Deduplicating File Trees with Python

Author
David Reed
Launched
Links
Repo

I have three computers and two phones, and I use Dropbox to sync photos between all of my devices. But from time to time I've broken the Dropbox sync for some reason, or changed my partition table, or set up a machine not to sync, or I'd start (and perhaps not finish) an organization project. The end result was a solid half-dozen different versions of my photo archive, which had diverged from one another not only in content and in editing status but in organization too.

I needed a way to merge these archives together without losing edited versions of photos or undoing the album organization that was present in some, but not all, of the directories.

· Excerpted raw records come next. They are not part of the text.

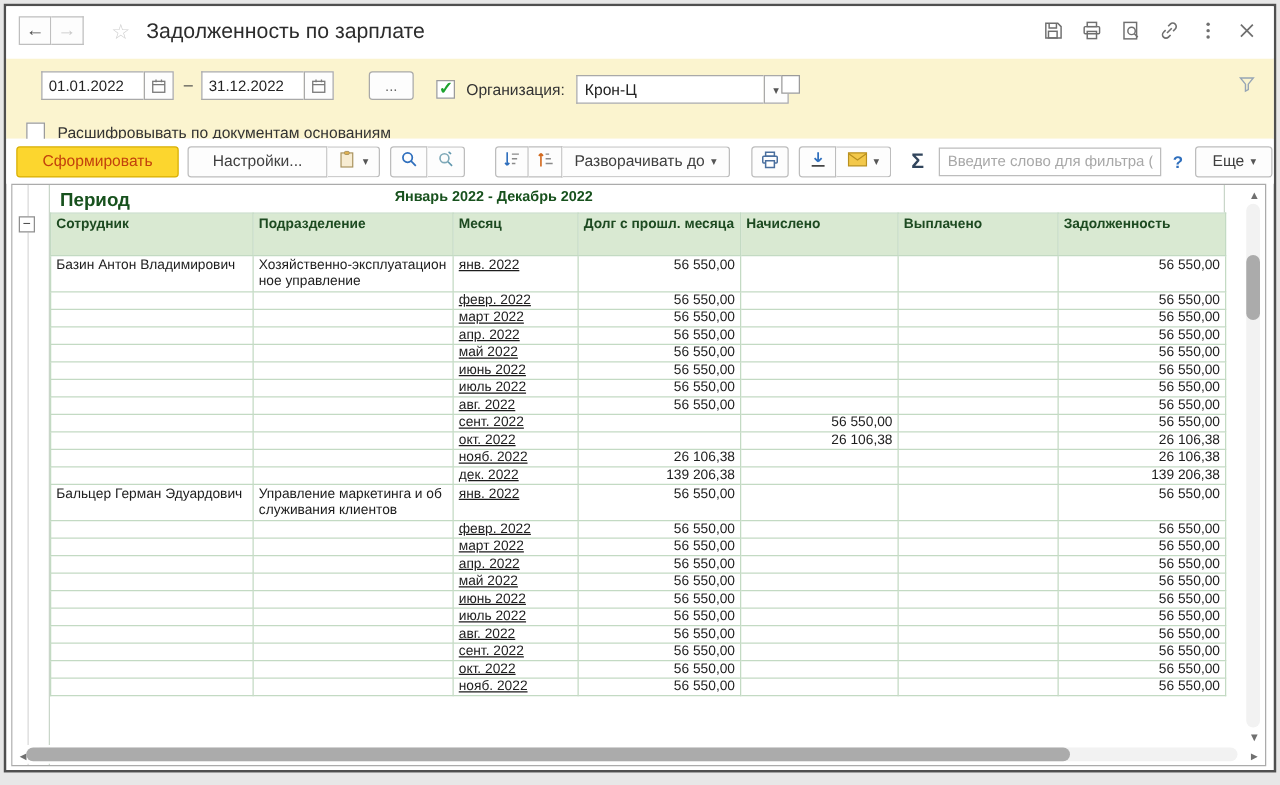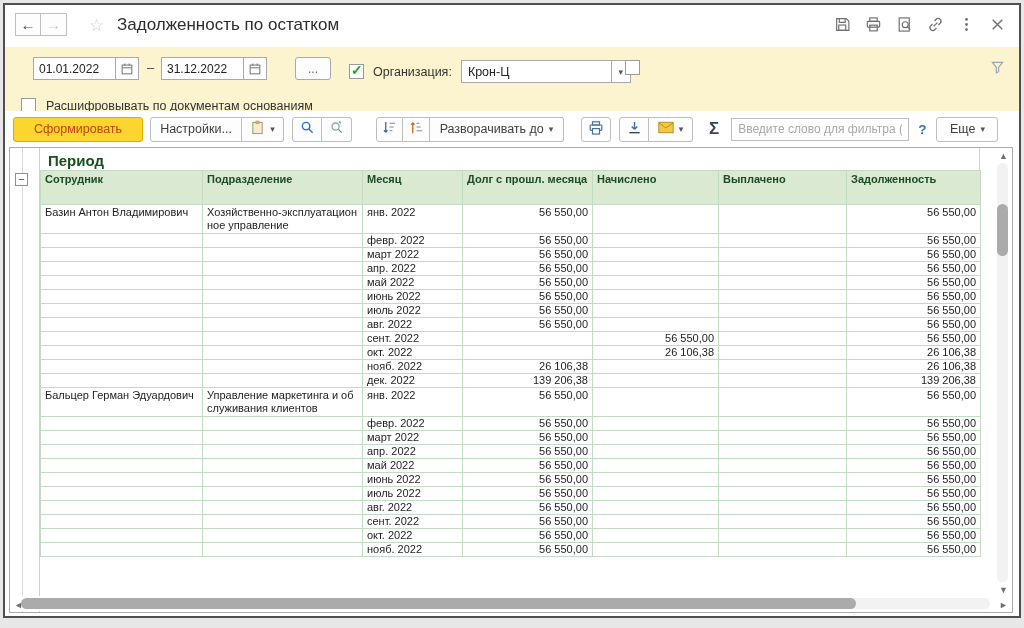"Задолженность по остатком" div.page-title { text: остатком -> зарплате }
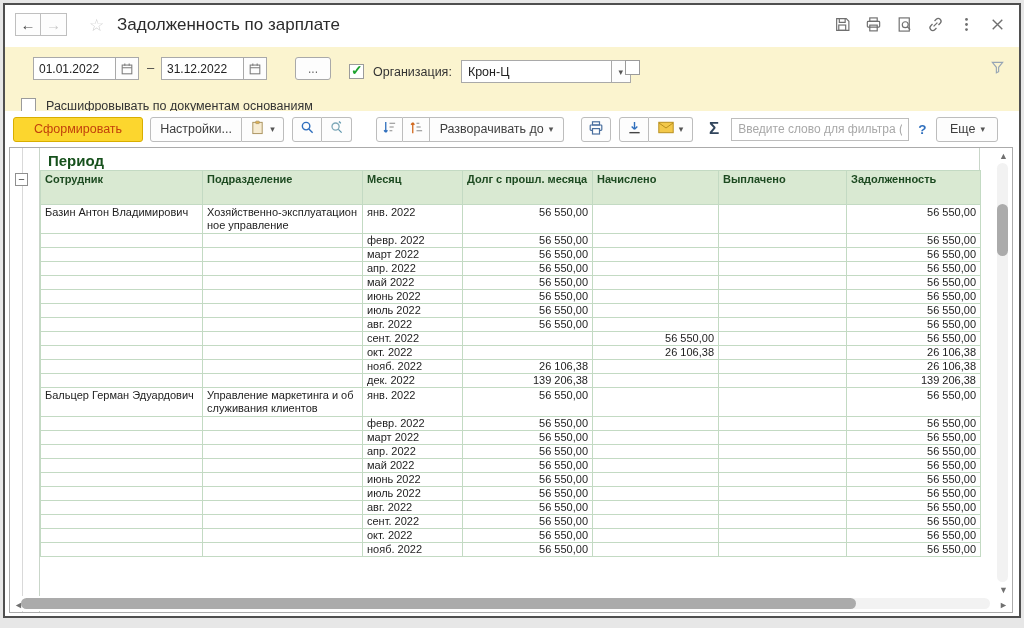"Настройки..." div.btn { width: 92px -> 112px }
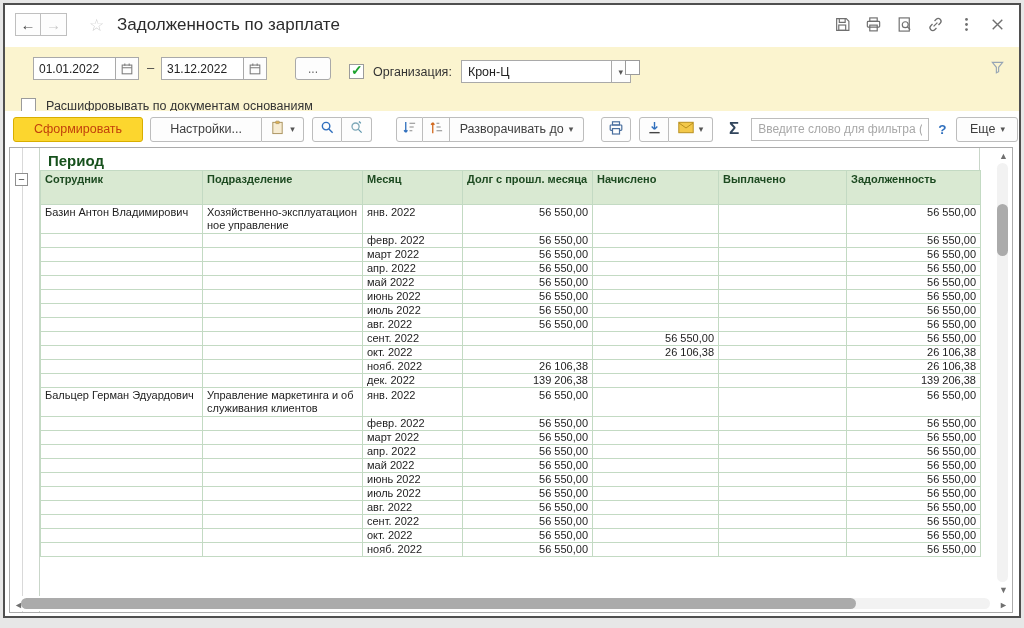"Январь 2022 - Декабрь 2022" span.period-value { html: none -> <span>Январь 2022 - Декабрь 2022</span> }
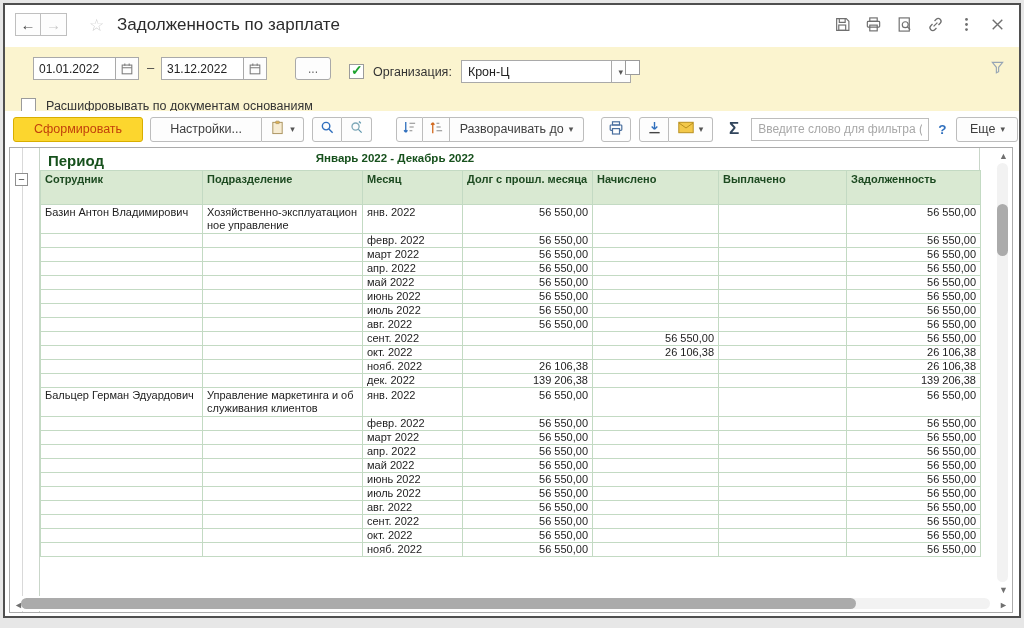"янв. 2022" td.c-month { text-decoration: none -> underline }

To solve that issue, I wrote dedupe_trees.

This Python tool walks a set of directories and deduplicates them in a configurable way, letting you prefer newer or older file versions, versions from one tree over another, versions located deeper or shallower in your folder hierarchy, and drop versions that appear to be simple copies. It can remove duplicates, label them for your handling, or move them to a separate file tree. Most importantly, you can apply a sequence of duplicate resolvers - like "first remove all obvious copies, then prefer the version sorted deeper in the tree, then choose the most recently modified version".

dedupe_trees works on Linux and Mac OS X (provided Python 3 is installed) and is under the MIT License. And yes, I did test it on my photo archive (after all the unit tests passed). It worked.